Applying Epoxy Pore Filler To The Body
We use a marine grade epoxy to pore fill our guitars. To ensure the thinnest possible finish on our guitars, we brush on the epoxy to the surface to fill the pores and then sand it all the way off leaving just the smallest amount of material to level the low spots in the wood. Plenty of feel goes into these steps! A thick coating will smother the wood, while sanding through leaves a noticeable mark.
Level Sanding The Pore Filler With The Aid Of Power Tools!
Using a combination of power sanders and a lot of hand sanding, this process takes a lot of time to get right. Finishing is the hardest part of the building process.

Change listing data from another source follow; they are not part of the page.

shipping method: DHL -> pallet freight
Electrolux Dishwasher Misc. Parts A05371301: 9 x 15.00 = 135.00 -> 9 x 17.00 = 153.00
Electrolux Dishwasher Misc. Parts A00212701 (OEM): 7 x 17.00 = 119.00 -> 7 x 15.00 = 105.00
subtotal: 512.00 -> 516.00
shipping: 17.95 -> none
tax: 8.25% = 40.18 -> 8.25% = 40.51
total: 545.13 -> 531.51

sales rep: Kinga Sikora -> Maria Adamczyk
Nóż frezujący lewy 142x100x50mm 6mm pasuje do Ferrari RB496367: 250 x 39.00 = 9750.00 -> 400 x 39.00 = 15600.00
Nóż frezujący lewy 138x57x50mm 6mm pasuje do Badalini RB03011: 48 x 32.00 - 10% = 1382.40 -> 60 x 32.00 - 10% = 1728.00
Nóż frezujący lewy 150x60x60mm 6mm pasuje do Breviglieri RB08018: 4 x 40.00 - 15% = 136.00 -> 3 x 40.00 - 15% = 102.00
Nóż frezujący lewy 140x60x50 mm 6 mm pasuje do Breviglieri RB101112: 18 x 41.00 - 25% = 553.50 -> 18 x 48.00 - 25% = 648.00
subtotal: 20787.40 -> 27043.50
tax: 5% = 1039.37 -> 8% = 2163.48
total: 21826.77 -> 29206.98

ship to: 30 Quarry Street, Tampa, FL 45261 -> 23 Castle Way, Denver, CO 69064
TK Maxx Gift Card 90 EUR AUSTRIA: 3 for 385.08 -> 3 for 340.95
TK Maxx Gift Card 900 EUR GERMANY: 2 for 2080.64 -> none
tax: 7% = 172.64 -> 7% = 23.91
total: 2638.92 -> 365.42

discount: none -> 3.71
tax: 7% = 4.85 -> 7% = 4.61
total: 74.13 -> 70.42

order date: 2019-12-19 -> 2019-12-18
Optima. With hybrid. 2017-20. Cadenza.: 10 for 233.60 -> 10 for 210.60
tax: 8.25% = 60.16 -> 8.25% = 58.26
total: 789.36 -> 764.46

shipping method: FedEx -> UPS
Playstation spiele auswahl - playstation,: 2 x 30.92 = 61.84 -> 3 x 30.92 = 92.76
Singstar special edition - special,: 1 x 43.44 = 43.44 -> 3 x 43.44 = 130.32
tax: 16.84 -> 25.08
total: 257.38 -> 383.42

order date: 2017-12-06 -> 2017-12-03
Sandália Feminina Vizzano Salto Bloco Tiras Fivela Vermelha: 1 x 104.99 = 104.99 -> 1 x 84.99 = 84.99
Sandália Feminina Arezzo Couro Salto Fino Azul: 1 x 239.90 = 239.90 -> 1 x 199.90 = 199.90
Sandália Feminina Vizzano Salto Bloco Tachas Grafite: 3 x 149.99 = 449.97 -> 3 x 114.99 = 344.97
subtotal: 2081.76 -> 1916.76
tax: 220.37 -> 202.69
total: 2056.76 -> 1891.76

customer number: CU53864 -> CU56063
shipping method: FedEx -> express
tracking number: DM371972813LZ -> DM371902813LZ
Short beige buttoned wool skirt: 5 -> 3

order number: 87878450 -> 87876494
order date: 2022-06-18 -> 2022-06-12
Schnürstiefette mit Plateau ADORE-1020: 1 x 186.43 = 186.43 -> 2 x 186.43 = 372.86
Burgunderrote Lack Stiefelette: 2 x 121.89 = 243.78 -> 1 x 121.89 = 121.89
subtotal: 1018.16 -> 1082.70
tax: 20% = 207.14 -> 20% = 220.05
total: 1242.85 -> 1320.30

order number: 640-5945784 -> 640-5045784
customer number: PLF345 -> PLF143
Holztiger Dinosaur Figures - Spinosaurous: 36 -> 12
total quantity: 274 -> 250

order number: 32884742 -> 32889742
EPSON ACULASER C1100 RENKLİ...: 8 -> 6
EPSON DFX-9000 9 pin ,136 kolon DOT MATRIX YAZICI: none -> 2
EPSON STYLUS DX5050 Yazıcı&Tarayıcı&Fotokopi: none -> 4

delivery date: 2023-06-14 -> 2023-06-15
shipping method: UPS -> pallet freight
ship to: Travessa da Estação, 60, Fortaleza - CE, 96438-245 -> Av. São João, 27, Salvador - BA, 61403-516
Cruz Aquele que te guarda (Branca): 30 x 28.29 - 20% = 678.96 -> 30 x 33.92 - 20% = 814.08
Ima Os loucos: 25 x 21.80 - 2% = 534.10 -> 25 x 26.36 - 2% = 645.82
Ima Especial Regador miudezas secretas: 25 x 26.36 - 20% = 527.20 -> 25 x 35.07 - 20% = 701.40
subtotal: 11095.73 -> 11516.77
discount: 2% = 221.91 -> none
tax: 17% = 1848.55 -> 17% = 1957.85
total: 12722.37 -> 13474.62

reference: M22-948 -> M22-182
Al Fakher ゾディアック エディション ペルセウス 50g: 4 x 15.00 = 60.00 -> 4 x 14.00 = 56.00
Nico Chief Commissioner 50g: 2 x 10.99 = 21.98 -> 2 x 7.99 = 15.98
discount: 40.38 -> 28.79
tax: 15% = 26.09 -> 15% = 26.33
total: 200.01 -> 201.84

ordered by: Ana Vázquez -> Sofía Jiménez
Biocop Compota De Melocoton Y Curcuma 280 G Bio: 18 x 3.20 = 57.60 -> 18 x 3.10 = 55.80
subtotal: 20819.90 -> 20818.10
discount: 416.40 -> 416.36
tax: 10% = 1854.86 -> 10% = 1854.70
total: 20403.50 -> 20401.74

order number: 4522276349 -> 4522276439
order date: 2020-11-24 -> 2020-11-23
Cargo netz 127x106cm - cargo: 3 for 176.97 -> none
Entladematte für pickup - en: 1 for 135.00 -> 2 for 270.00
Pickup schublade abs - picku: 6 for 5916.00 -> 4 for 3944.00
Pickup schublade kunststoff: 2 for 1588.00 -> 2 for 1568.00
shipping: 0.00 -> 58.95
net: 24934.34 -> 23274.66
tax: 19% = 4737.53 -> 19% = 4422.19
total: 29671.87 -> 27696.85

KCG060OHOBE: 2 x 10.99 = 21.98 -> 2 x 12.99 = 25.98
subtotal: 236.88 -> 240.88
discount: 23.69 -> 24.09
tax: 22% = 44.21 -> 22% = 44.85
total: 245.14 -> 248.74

Spraying Water Based Lacquer And Checking Ones Reflection
We are very happy with the waterbased lacquer that we use. Originally we wanted to offer only French Polish, as this is the most environmentally sound option. Our testing ultimately gave us mixed feelings about French Polish. For the average hobbyist guitar player, a natural shellac finish of that type is surprisingly durable and beautiful. Under heavy professional usage, though, it doesn't seem to be durable enough to make us feel that we are offering the best to our customers. We made the switch to a very clean waterbased lacquer that has excellent acoustic properties. We have a chance to measure the thickness of the finish we have applied at the time that we attach the bridge, so we are able to visually ensure that the finish is thinner than any factory guitar. The result has been holding up to vigorous professional use as well as any product we have ever seen. The last steps of the build process include the most important placement and gluing of the bridge. This must be perfect for the guitar to intonate correctly. Finally we bevel the frets, then test and spot-level the frets on a jig that simulates string tension, then sand them smooth. Setup is finished by shaping a nut and saddle and adjusting each to achieve correct string height. We do this over a period of time so the guitar can adjust to being under string tension. When possible, after a month or so of playing in the new owner's typical environment, we like to take another look at the setup and make some final adjustments.